Конечно, с подобным безрадостным настроением и ненавистью к людям Осташову было бы логичней сейчас находиться не здесь, в общественном месте, а сидеть затворником дома. Но этого противоречия он не замечал, не желая признаваться себе в том, что с друзьями ему все-таки интересней, да и чуточку легче, чем в одиночестве. При всем неуважении к роду людскому.
– Ладно, пока тут никого нет, давайте быстро поработаем, – сказал Наводничий. – Как договорились, Володь, выпускаешь крысу, и вместе с Гришаней вы как бы случайно стоите рядом с ней. Или нет, вот идея еще лучше – делаете вид, что куда-то чешете по своим делам, а крысу как будто вообще в упор не видите. Чтоб иностранцы увидели на карточке, что москвичам крысы на Красной площади по барабану, это как бы обычное дело – крысы, которые шляются по Красной площади.
– Может, нам, наоборот, бросить крысу и в сторону отвалить? – спросил Хлобыстин. – По-моему, так лучше будет.
– Не учи меня, как родину зарубежным акулам продавать, – ответил Василий. – В «Рейтер» всегда хотят видеть в кадре человека. Я это, кажется, уже тебе рассказывал. Им нужны свидетели факта. Понимаешь.
– Всем, блин, нужны свидетели, – проворчал Григорий (похоже, что эхо недавнего суда еще гулко отдавалось в тупиках его души). – Может, им, козлам, еще вещдок надо – крысу сушеную?
– Если бы они попросили сушеную крысу, я бы им отнес. Но они не просили.
– Все равно козлы. Но смотри, Вась, она же, скорей всего, сразу рванет куда-нибудь.
– Не волнуйся, я ее щелкну.
– Не успеешь, Вась. Е*лом щелкнуть успеешь, а фотоаппаратом – нет.
– Значит, придется успеть. И тем более, куда эта крыса рванет? Кругом же открытая площадь. Пока она куда-то смоется, я ее щелкну раз двести. В общем, все, Гриш, хватит балаболить, давай что-то делать.
Василий был в рабочей эйфории.
Он достал из кофра фотоаппарат и, встав спиной к ГУМу, приготовился снимать.

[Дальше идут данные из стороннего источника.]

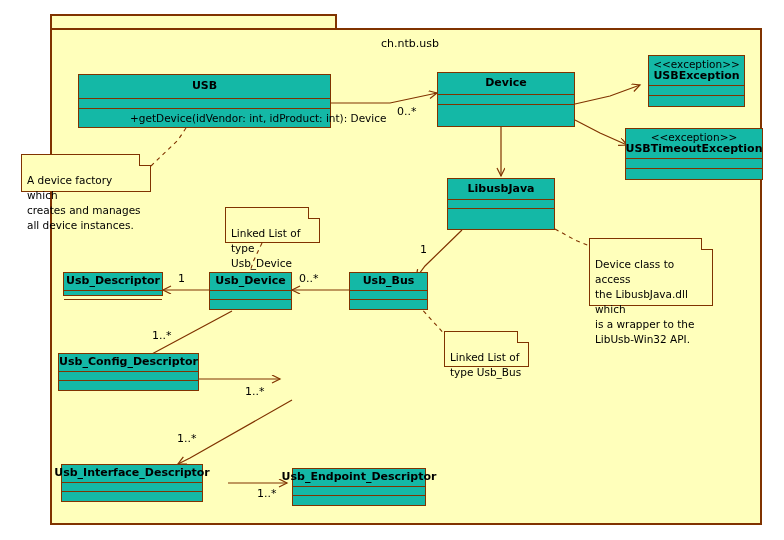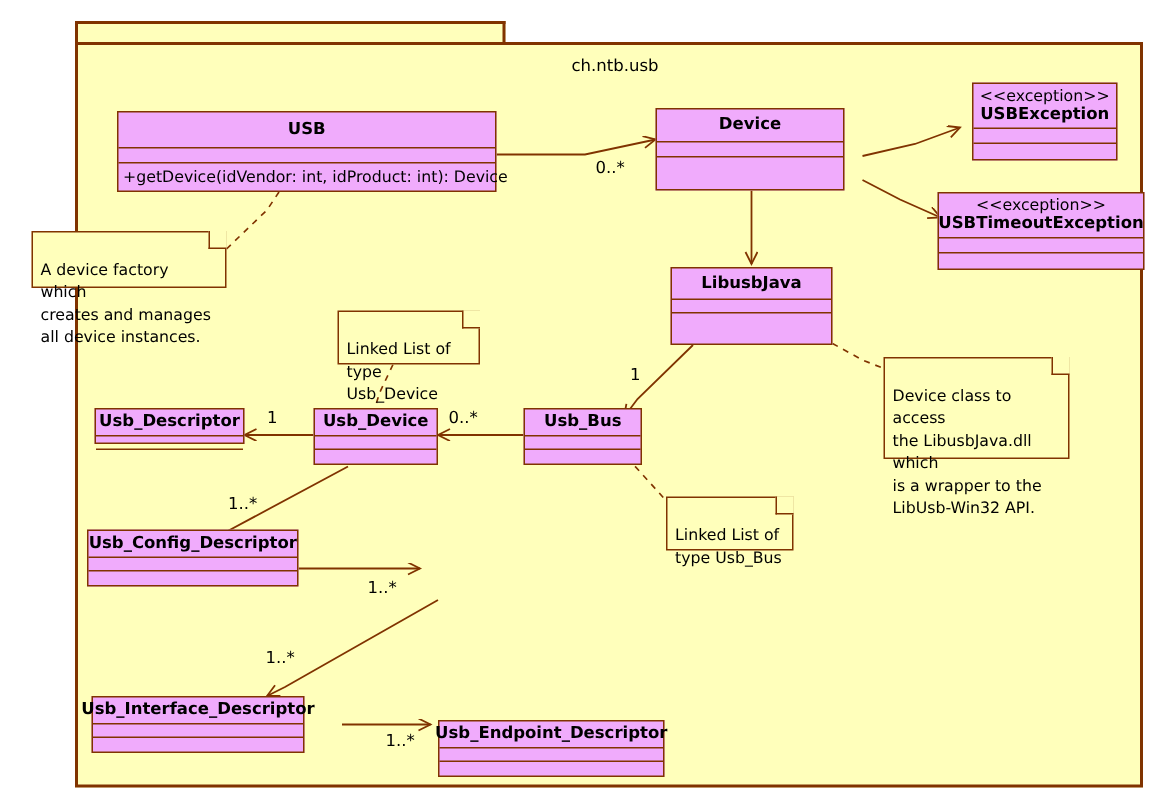"<<exception>>" .cls { background: #f0abfc -> #14b8a6 }
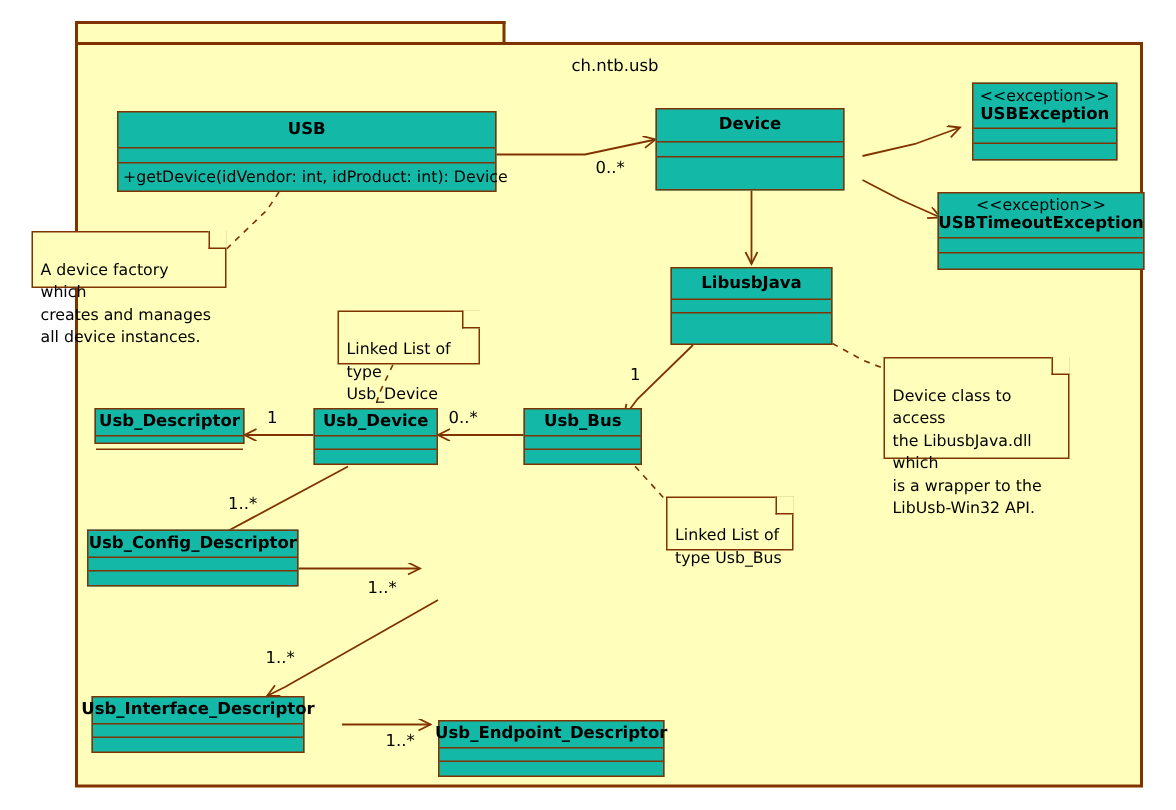"Device" div.cls { width: 126px -> 138px }
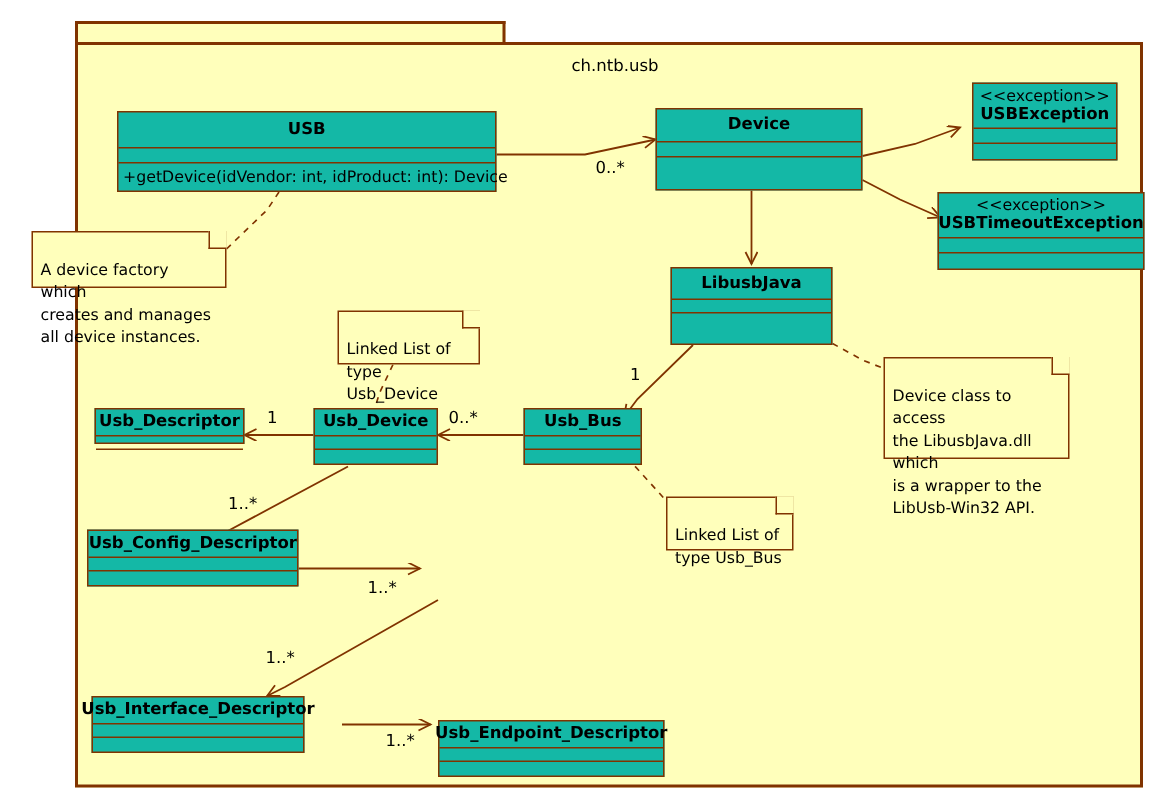"+getDevice(idVendor: int, idProduct:" div.ops { margin-left: none -> 48px }
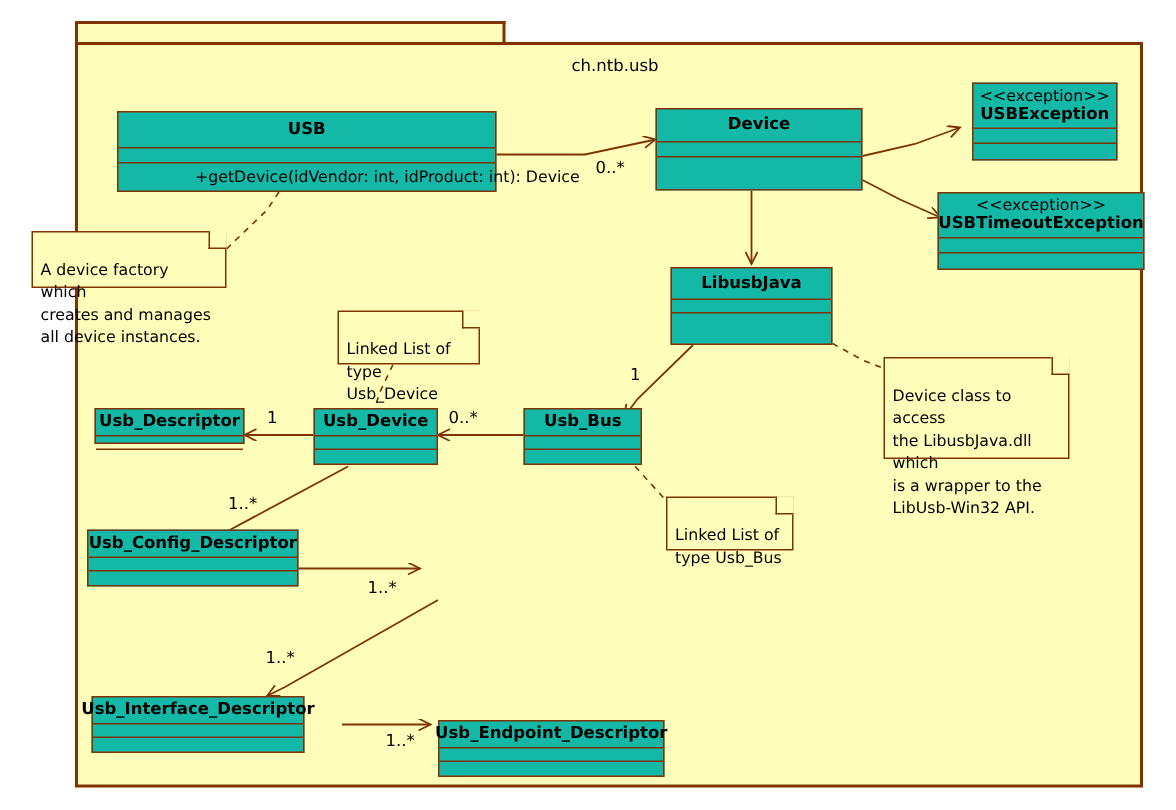"Usb_Endpoint_Descriptor" div.cls { top: 480px -> 468px; width: 151px -> 134px }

– Отойдите от меня вон туда, – он показал в сторону Спасской башни. – Давайте-давайте, еще немножко, еще, все, хорош! Поехали!
Осташов осторожно начал что-то доставать из черного полиэтиленового пакета. Через несколько секунд шуршания на свет в цепких пальцах Владимира показалась горловина трехлитрового стеклянного баллона, который был закрыт пластмассовой крышкой с дырками. В памяти Владимира на секунду вспыхнула картинка: он у себя на кухне, держа пассатижами гвоздь, накалив его над лиловыми язычками пламени из конфорки, проплавляет в крышке отверстия, для вентиляции.